O Coletivo Butantã na Luta realiza neste domingo (10/11), a partir das 14h, o 5o Encontro Popular de Moradores do Butantã em defesa do Hospital Universitário (HU). A reunião, aberta a todos os interessados, será na Escola Municipal Amorim Lima, em frente à Praça Elis Regina. O encontro vai debater o que o movimento tem chamado de novo momento de luta pelo HU, visando à retomada plena da capacidade de atendimento do hospital.

O movimento considera que a contratação de 179 funcionários, a partir de processo seletivo aberto em outubro, é um avanço importante, mas que é preciso ir além. “Conquistamos 179 contratações, e já em dezembro esses funcionários começam a trabalhar, elevando o nível de serviço do HU. Mas ainda é pouco: precisamos de 300”, diz Lester Amaral Junior, da coordenação do Butantã na Luta.

As contratações são temporárias, por apenas um ano, e os profissionais admitidos agora só poderão se recandidatar a novas vagas duzentos dias depois do fim do primeiro contrato. “Vamos derrubar essa duzentena. O Conselho Deliberativo do HU já mandou comunicação ao reitor da USP dizendo que é contra a cláusula”, continua Amaral.
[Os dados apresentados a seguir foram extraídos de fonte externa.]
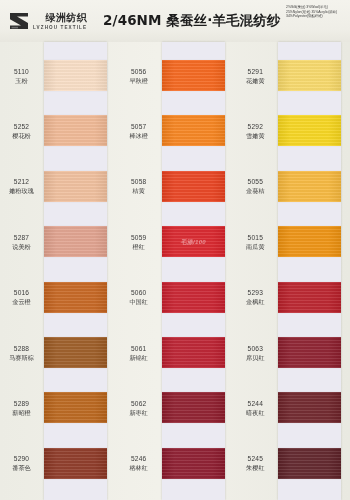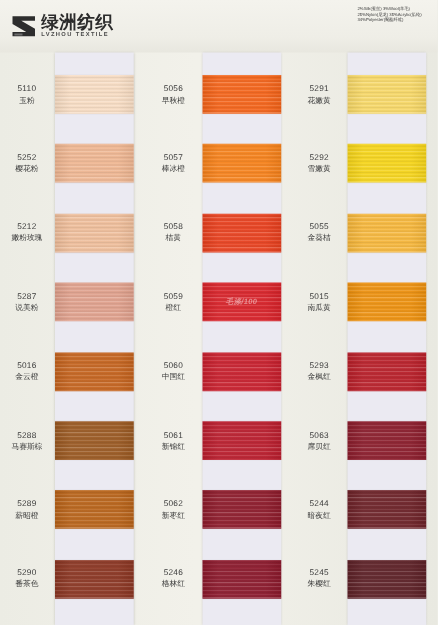--- a/index.html
+++ b/index.html
@@ -44,11 +44,12 @@
 
   #logo-text-cn {
     font-family: Liberation Sans, sans-serif;
-    font-size: 14px;
+    font-size: 10px;
     font-weight: bold;
     color: #2c2c2c;
     letter-spacing: 0.4px;
     line-height: 13px;
+    text-align: right;
   }
   #logo-text-en {
     font-size: 4.6px;

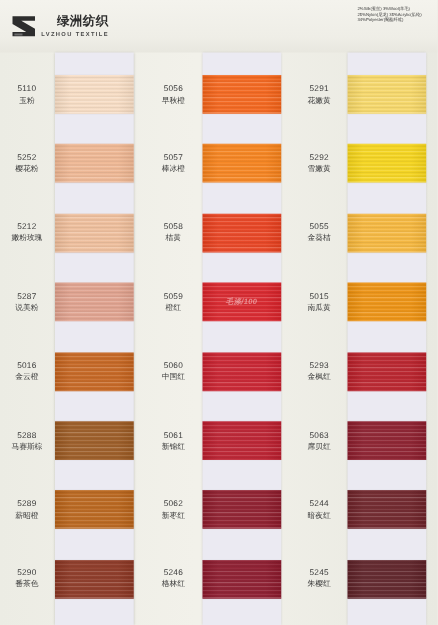--- a/index.html
+++ b/index.html
@@ -206,6 +206,7 @@
       </div>
     </div>
 
+    <div id="title">2/46NM 桑蚕丝·羊毛混纺纱</div>
 
     <div id="composition">
       <div>2%Silk(蚕丝)  3%Wool(羊毛)</div>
A liderança do coletivo reforça a importância da participação no encontro do próximo domingo: “Temos que comemorar essa conquista porque o HU é a referência fundamental de saúde para os 500 mil moradores do Butantã. Mas vamos nos manter de mãos dadas, e mais do que nunca é necessária a presença de todos para acabar com a duzentena, avançar para um concurso público com contratações permanentes e para chegar às trezentas contratações, que é o número necessário para repor o nível de atendimento que o hospital tinha em 2013”.

Desde as duas etapas do Programa de Incentivo à Demissão Voluntária (PIDV) da USP, em 2015 e 2016, o HU perdeu mais de 400 servidores – atualmente, o quadro é de cerca de 1.400 servidores. Hoje o hospital realiza aproximadamente 5 mil atendimentos mensais, menos de um terço dos 16 mil atendimentos que realizava por mês até o fim de 2014.

Outros itens que estão na pauta do encontro organizado pelo Coletivo Butantã na Luta são a reabertura dos prontos-socorros infantil e adulto, com triagem médica e classificação de risco; a recuperação da qualidade dos estágios para os alunos dos cursos da área de saúde da USP; e a destinação de mais recursos financeiros para o hospital pela Assembleia Legislativa de São Paulo.